Jesteśmy świadkami rosyjskiej ofensywy na wschodzie Ukrainy. Zdajemy sobie sprawę, że Ukraina potrzebuje wsparcia; był cały szereg deklaracji dalszej pomocy – powiedział prezydent Andrzej Duda po naradzie liderów największych państw NATO. Dodał, że jest „coraz większa determinacja” ws. sankcji na Rosję.
We wtorek po południu odbyły się zwołane przez prezydenta USA Joe Bidena konsultacje z udziałem przywódców Polski, Kanady, Wielkiej Brytanii, Francji, Niemiec, Włoch, Rumunii, UE i NATO.
– Jesteśmy w tej chwili świadkami rosyjskiej ofensywy na obszarze obwodów donieckiego i ługańskiego Ukrainy – powiedział prezydent Duda w wystąpieniu po naradzie.
Jak podkreślił, ofensywa Rosji na wschodzie Ukrainy była i jest obserwowana zarówno przez służby ukraińskie, jak i wywiady państw NATO. – Widać było grupujące się wojska; nie było wątpliwości, że ten atak nastąpi.

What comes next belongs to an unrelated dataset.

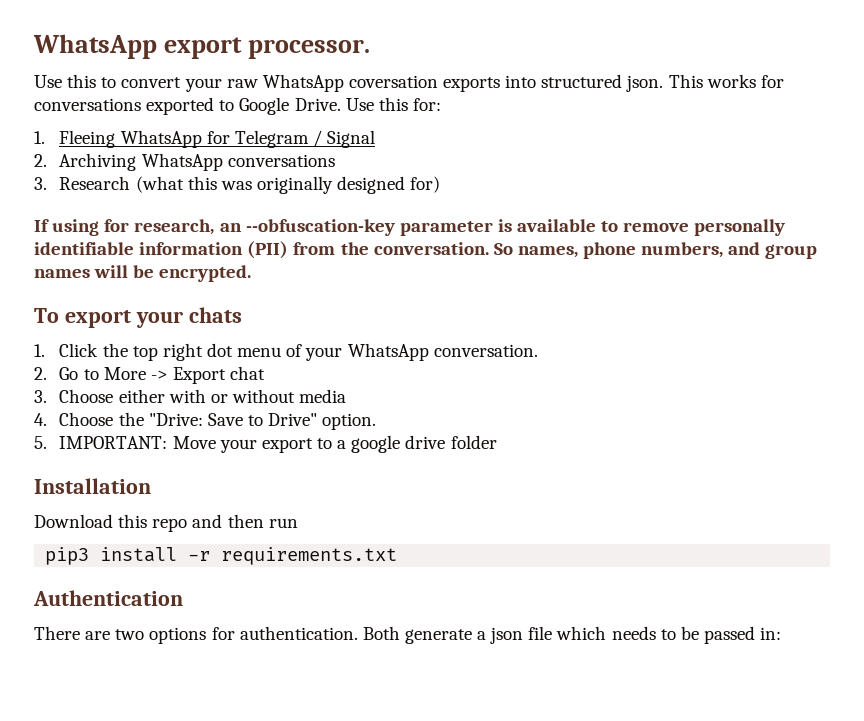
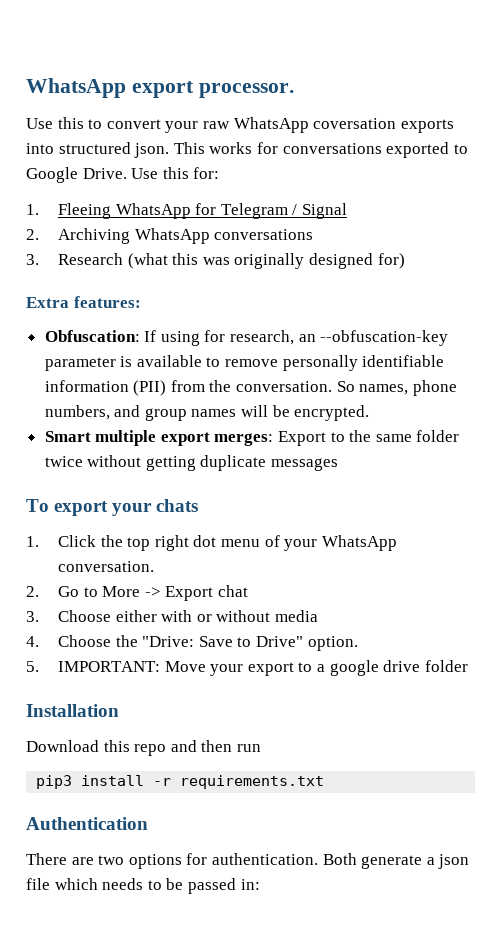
(441, 184) none -> [26,296,141,308] [44,330,140,342] Extra features: // Obfuscation:
(252, 273) none -> [44,430,460,446] [44,455,339,471] // Smart multiple export merges: Export to the same folder twice without getting duplicate messages

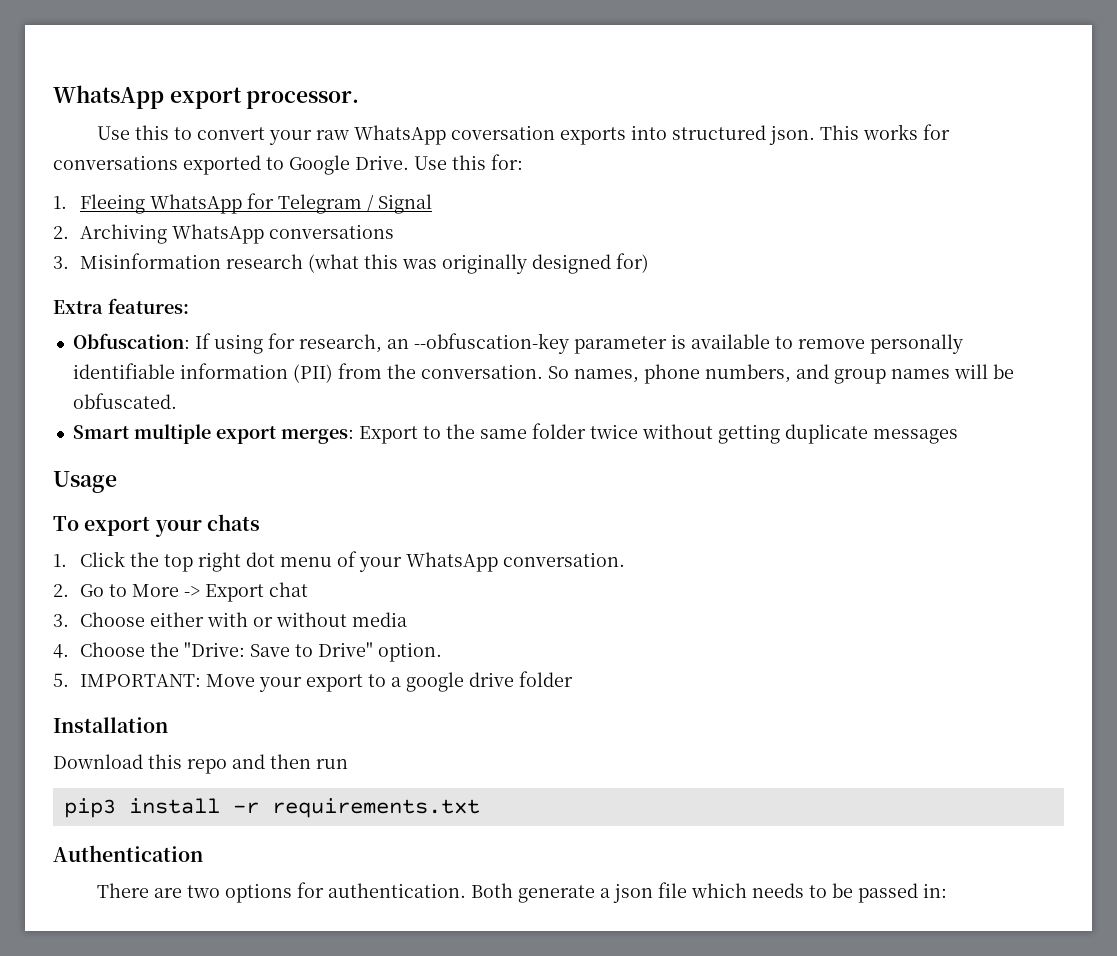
[57,253,123,265] Research -> [80,253,304,269] Misinformation research
[294,405,370,421] encrypted. -> [72,393,177,409] obfuscated.
(339, 464) none -> [53,471,117,493] // Usage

Ocena tej sytuacji przez uczestników dzisiejszego spotkania, z prezydentem Bidenem na czele, jest absolutnie jednoznaczna: wszyscy zdajemy sobie sprawę, że Ukraina potrzebuje wsparcia – oświadczył Duda.
– Był cały szereg deklaracji dalszego wsparcia Ukrainy – zarówno pod względem humanitarnym, jak i rzeczowego; tego Ukraina na pewno może się spodziewać – powiedział.
Prezydent odniósł się też to kwestii sankcji nakładanych na Rosję. „Te reżimy sankcyjne są cały czas analizowane; wszyscy mamy nadzieję, że będzie zgoda co do tego, aby te sankcje były rzeczywiście rozszerzane. Tutaj rzeczywiście determinacja jest coraz większa; coraz więcej przywódców mówi o sankcjach związanych z gazem, ropą naftową” – zaznaczył Andrzej Duda.